Consider marching this Saturday! I’ll be with the lawyers in NYC. Stay safe.
Photo by Rob Griffin on Unsplash
She was five when she was conscious enough to see it happen. To note the glares. To watch her same-age blonde cousins receive more love. More grace. To know that her great grandmother hated her.
She was seven when she learned her first racial slur. Starved of love and confused why the whole town was cold. Did no one know warmth here. Were they all zombies with no beating hearts. Why the mean faces. What had she done.
She was nine, the only brown girl in a sea of pale, made to play the villain in a school play. They pulled her out of a shiny sterile bathroom to dry her tears and learn her role. Dressed in devil black she held her shattered dignity like entrails from a gut wound, and chased the innocent porcelain girls all playing pink princess.

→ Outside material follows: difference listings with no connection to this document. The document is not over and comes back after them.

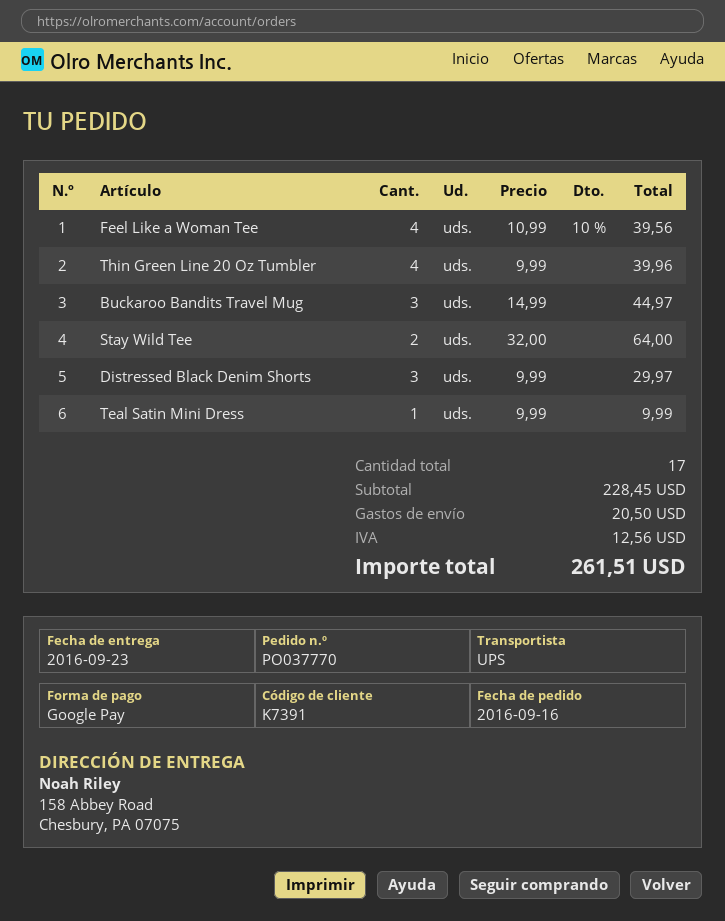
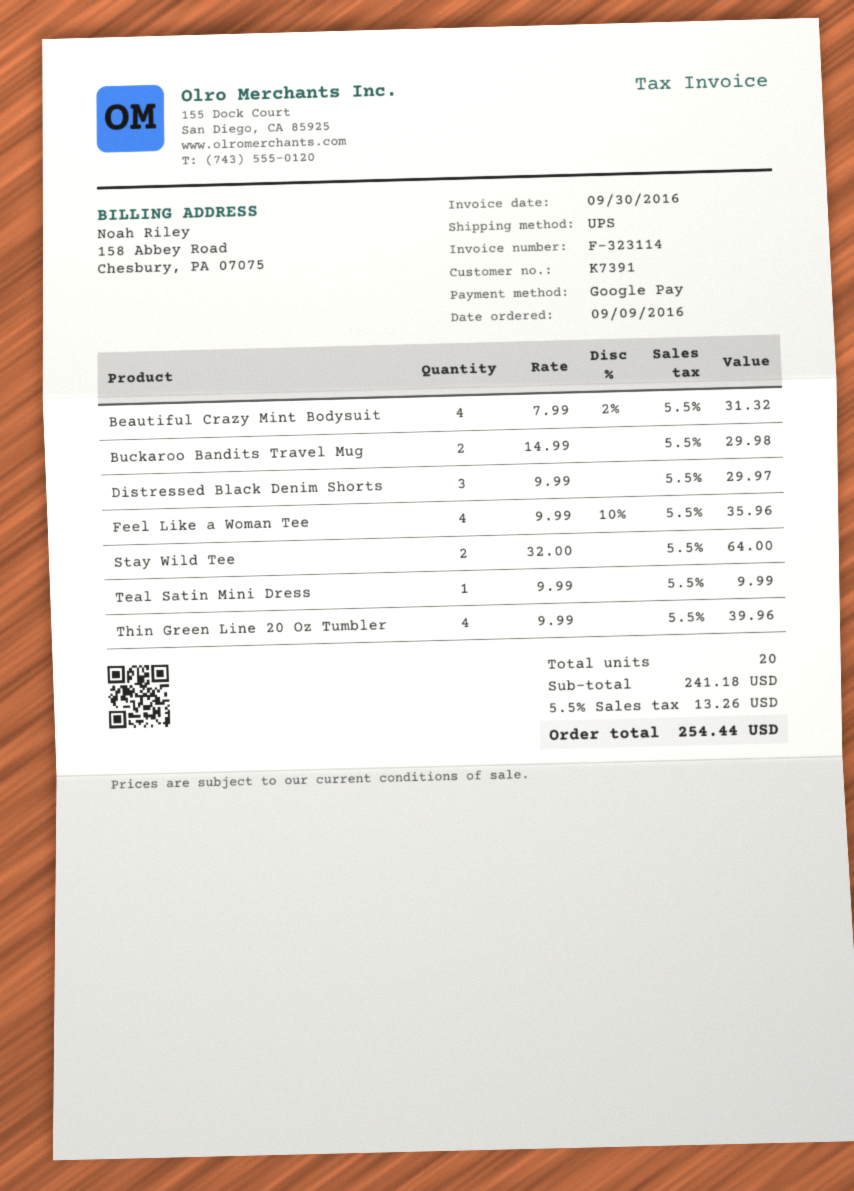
order date: 2016-09-16 -> 2016-09-09
Feel Like a Woman Tee: 4 x 10.99 - 10% = 39.56 -> 4 x 9.99 - 10% = 35.96
Buckaroo Bandits Travel Mug: 3 x 14.99 = 44.97 -> 2 x 14.99 = 29.98
Beautiful Crazy Mint Bodysuit: none -> 4 x 7.99 - 2% = 31.32
total quantity: 17 -> 20
subtotal: 228.45 -> 241.18
shipping: 20.50 -> none
tax: 12.56 -> 13.26
total: 261.51 -> 254.44

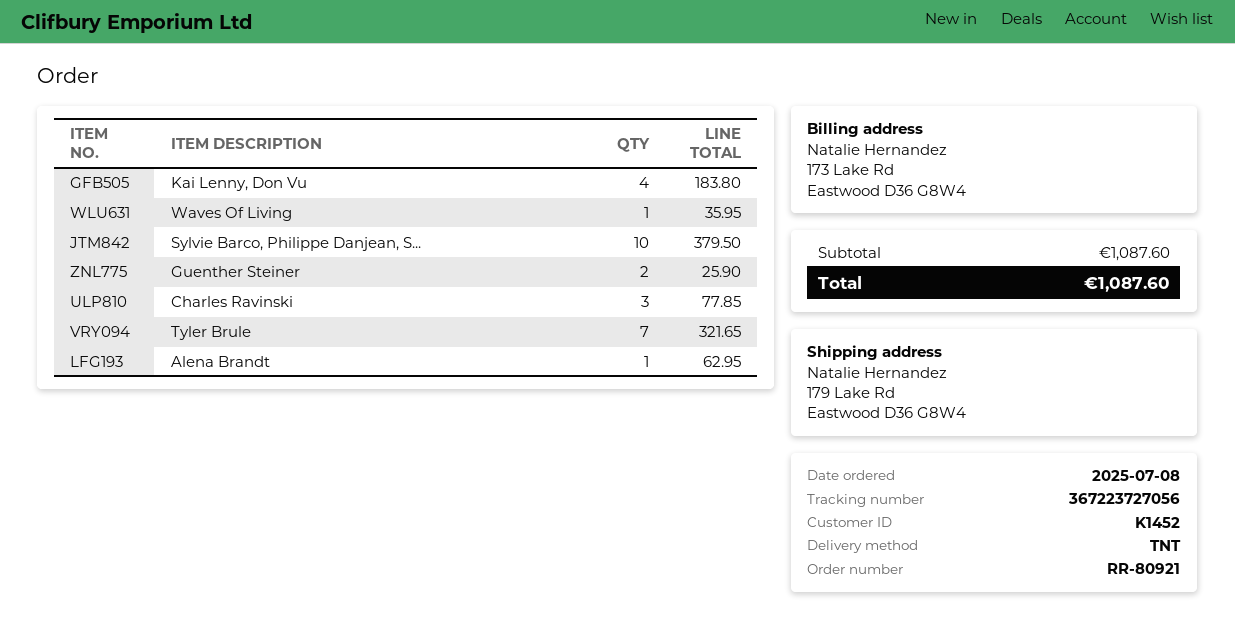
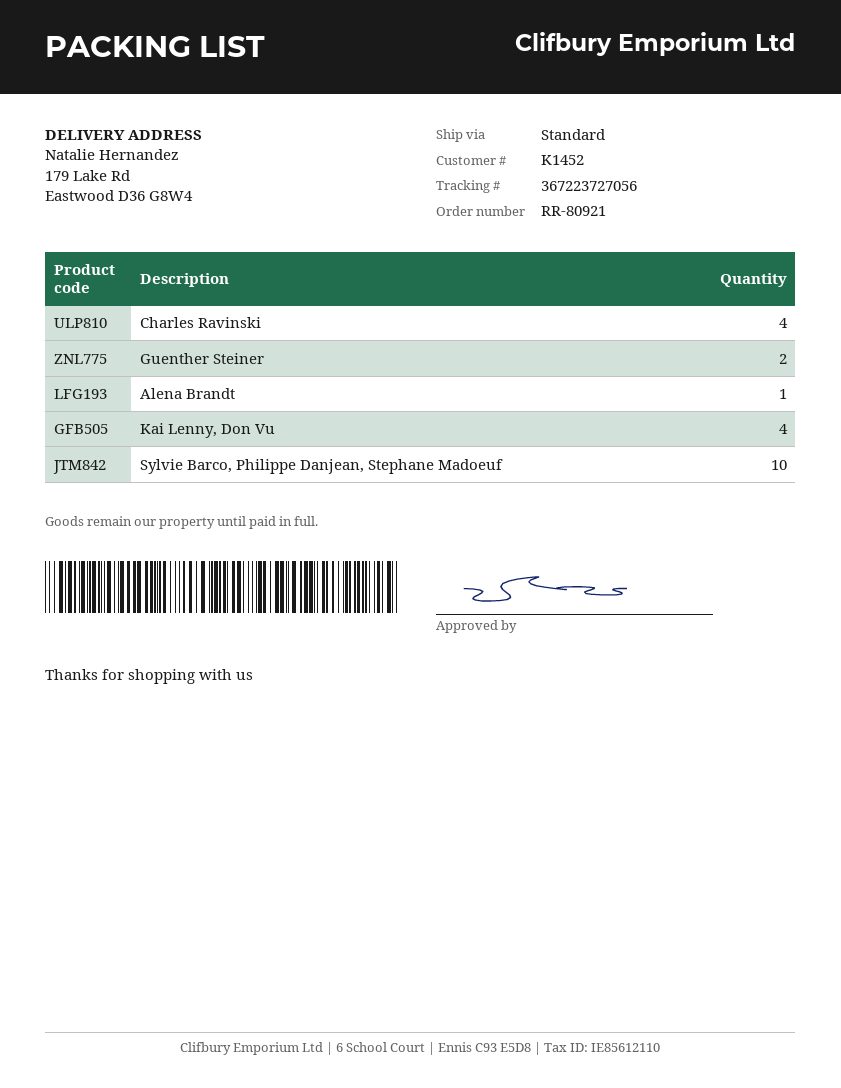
shipping method: TNT -> standard
Waves Of Living: 1 -> none
Charles Ravinski: 3 -> 4
Tyler Brule: 7 -> none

Time passed marked by these slices to skin, and eventually she was grown. From her castle on a hill built with her raw, red hands, she watched them drown in their misery. Scared and blaming all but their own choices. Muslims. Chinese. Immigrants. Poor, brown children. She gave them the same love they gave her: a diseased pile of decaying carcass wrapped in tolerance and sealed with contempt. The same zombie food they once shoved down the child’s unprotected throat.
This woman attends high tea in her gilded parlor. She sips a light brew and nibbles food prepared for her with warmth, studying an inner child who comes out poisoned and feral during these innocent moments. The child is hungry, but not for biscuits, and wails until the woman tells a soothing story: she and the child are sitting together, side by side, turning meat over flames that relieve the child’s cold, ground stiff hands, and at the end of their skewers are the rotted pieces of zombie great grandmother dripping over hellfire. Only then is the child laid back to rest.
Damn, more of this! I really like the use of zombies as a metaphor of othering, like people are just playing a roll in a culture that isn't inviting. Great stuff!
Also, great line! Love a little alliteration:
porcelain girls all playing pink princess.
Girl, I had all the feels while reading this in the best way! As always, you are AMAZING!!!